In-Progress
Checkmk has grown drastically with its features over the last years, that the product has also become more complex. This year we have launched a UX project to rethink how you can more easily and intuitively navigate Checkmk.
Our goal is to maintain Checkmk’s flexibility but speed up learning curve for new and ‘casual’ users
We are working on
- New navigation
- Sidebar
- In-page context buttons
- Breadcrumbs
- Powerful search
- Clarity
- Simplified pages/forms
- Clarify of naming
- Fresh design and icons
- Basic vs. advanced user settings
We are building new forms of visualization (dashlets) and work on simplifying the creation of dashboards. These can now be context-sensitive as well, and allow the presentation of specific facts, such as all information for Host X.

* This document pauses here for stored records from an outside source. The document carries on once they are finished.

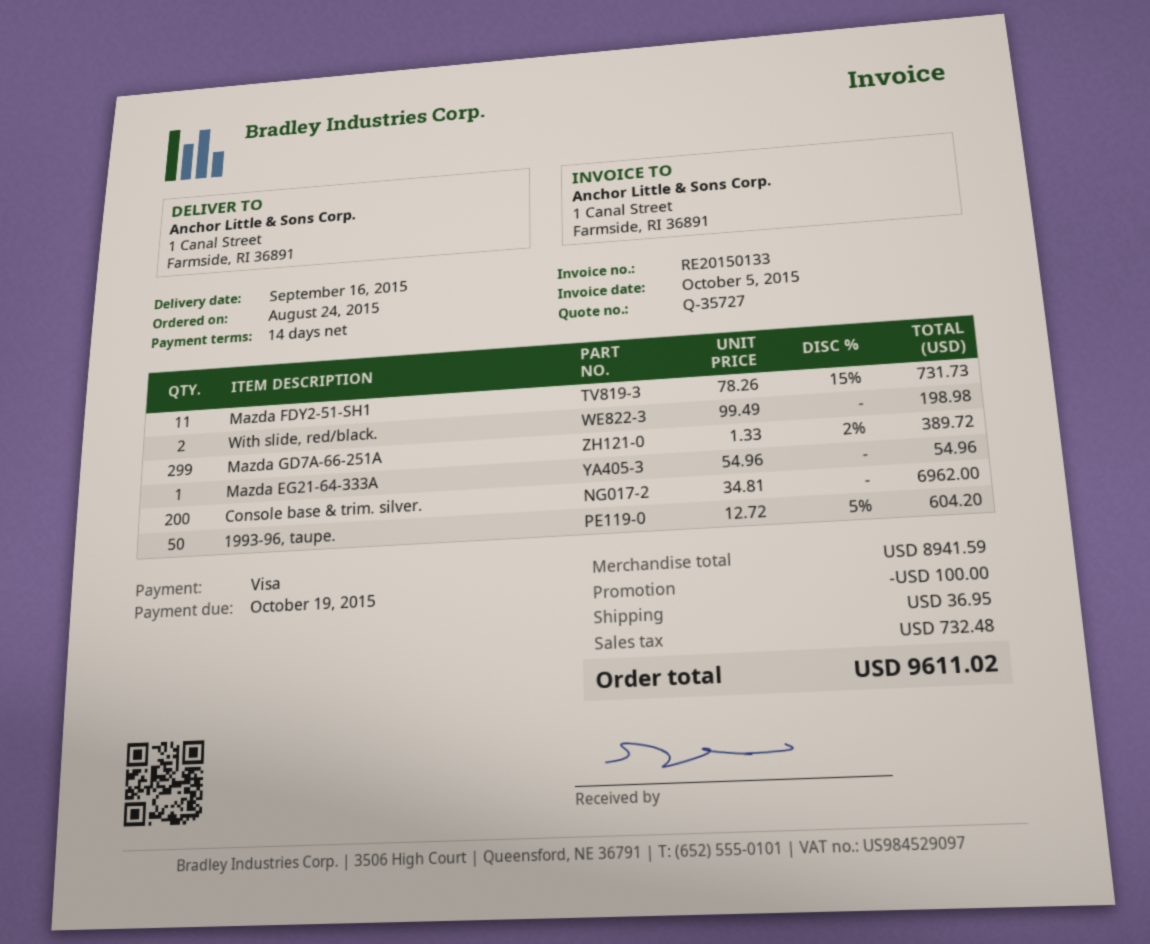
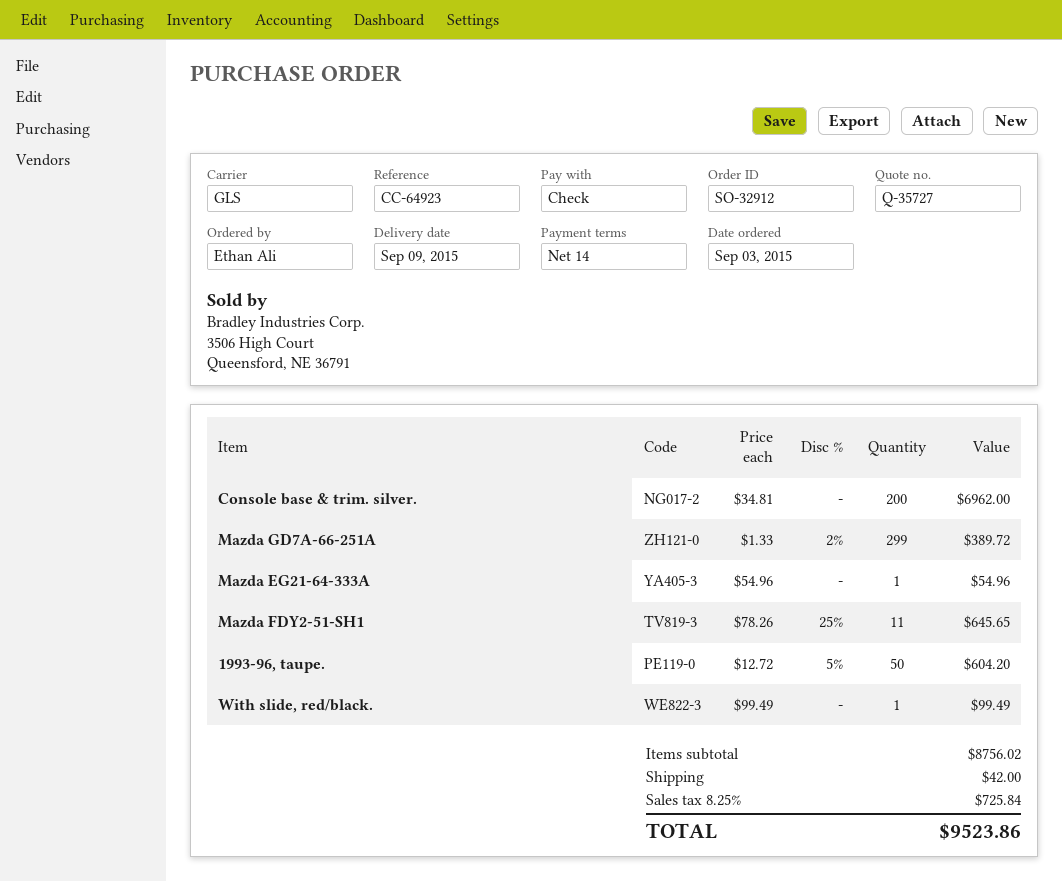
order date: 2015-08-24 -> 2015-09-03
delivery date: 2015-09-16 -> 2015-09-09
payment method: Visa -> cheque
Mazda FDY2-51-SH1: 11 x 78.26 - 15% = 731.73 -> 11 x 78.26 - 25% = 645.65
With slide, red/black.: 2 x 99.49 = 198.98 -> 1 x 99.49 = 99.49
subtotal: 8941.59 -> 8756.02
discount: 100.00 -> none
shipping: 36.95 -> 42.00
tax: 732.48 -> 725.84
total: 9611.02 -> 9523.86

We are also planning dashboards tailored to certain applications, in addition to Checkmk itself for vSphere, Linux or Windows.
New dashlets will be
- Single metrics
- Bar charts
- Scatter plots
We are improving the existing integration with Grafana, which is being supported since Checkmk 1.6 for the Enterprise Editions.
Furthermore, the Grafana integration will also become available for the Checkmk Raw Edition.
Network monitoring has always been a core Checkmk strength with focus on network performance monitoring, metrics, interface states and alarming. We have already a broad set of plugins for network monitoring.
Now we go even further. We have partnered with one of the leading providers for flow analysis: ntop.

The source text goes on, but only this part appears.